■ **TASK BRIEF**
The entries are to be reproduced word for word, with all images left out.

[Records from a data collection]
######

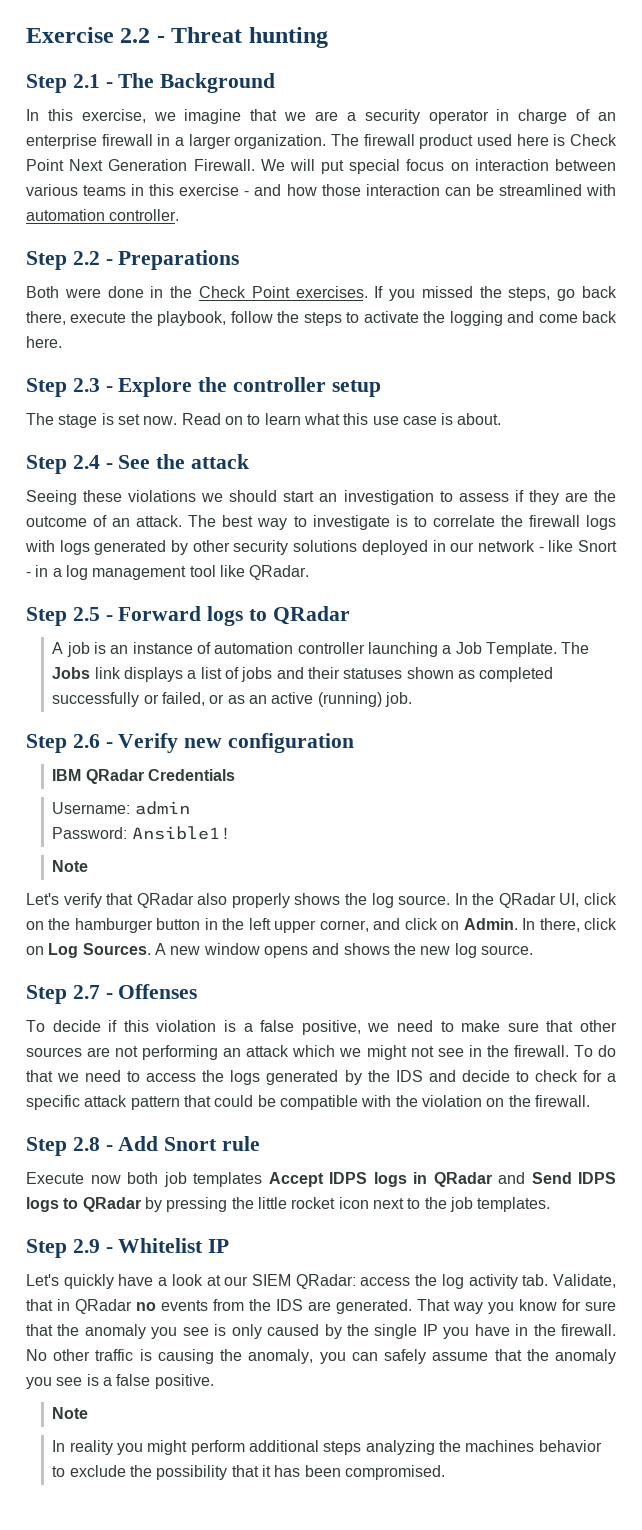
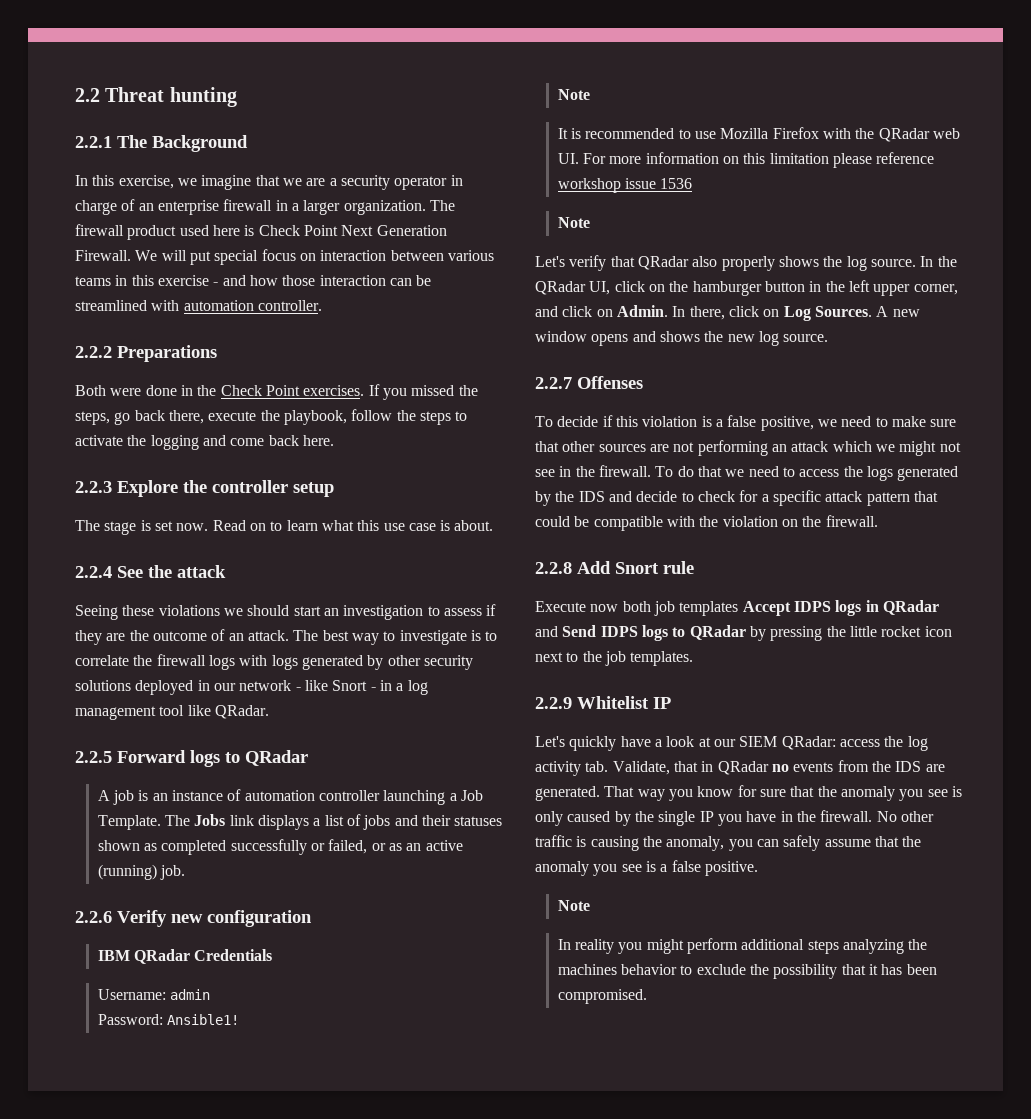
- Exercise 2.2 - Threat hunting
+ 2.2 Threat hunting
- Step 2.1 - The Background
+ 2.2.1 The Background
- Step 2.2 - Preparations
+ 2.2.2 Preparations
- Step 2.3 - Explore the controller setup
+ 2.2.3 Explore the controller setup
- Step 2.4 - See the attack
+ 2.2.4 See the attack
- Step 2.5 - Forward logs to QRadar
+ 2.2.5 Forward logs to QRadar
- Step 2.6 - Verify new configuration
+ 2.2.6 Verify new configuration
+ It is recommended to use Mozilla Firefox with the QRadar web UI. For more information on this limitation please reference workshop issue 1536
+ Note
- Step 2.7 - Offenses
+ 2.2.7 Offenses
- Step 2.8 - Add Snort rule
+ 2.2.8 Add Snort rule
- Step 2.9 - Whitelist IP
+ 2.2.9 Whitelist IP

######

■ **EXERCISE OUTPUT**
- Exercise 2.2 - Threat hunting
+ 2.2 Threat hunting
- Step 2.1 - The Background
+ 2.2.1 The Background
- Step 2.2 - Preparations
+ 2.2.2 Preparations
- Step 2.3 - Explore the controller setup
+ 2.2.3 Explore the controller setup
- Step 2.4 - See the attack
+ 2.2.4 See the attack
- Step 2.5 - Forward logs to QRadar
+ 2.2.5 Forward logs to QRadar
- Step 2.6 - Verify new configuration
+ 2.2.6 Verify new configuration
+ It is recommended to use Mozilla Firefox with the QRadar web UI. For more information on this limitation please reference workshop issue 1536
+ Note
- Step 2.7 - Offenses
+ 2.2.7 Offenses
- Step 2.8 - Add Snort rule
+ 2.2.8 Add Snort rule
- Step 2.9 - Whitelist IP
+ 2.2.9 Whitelist IP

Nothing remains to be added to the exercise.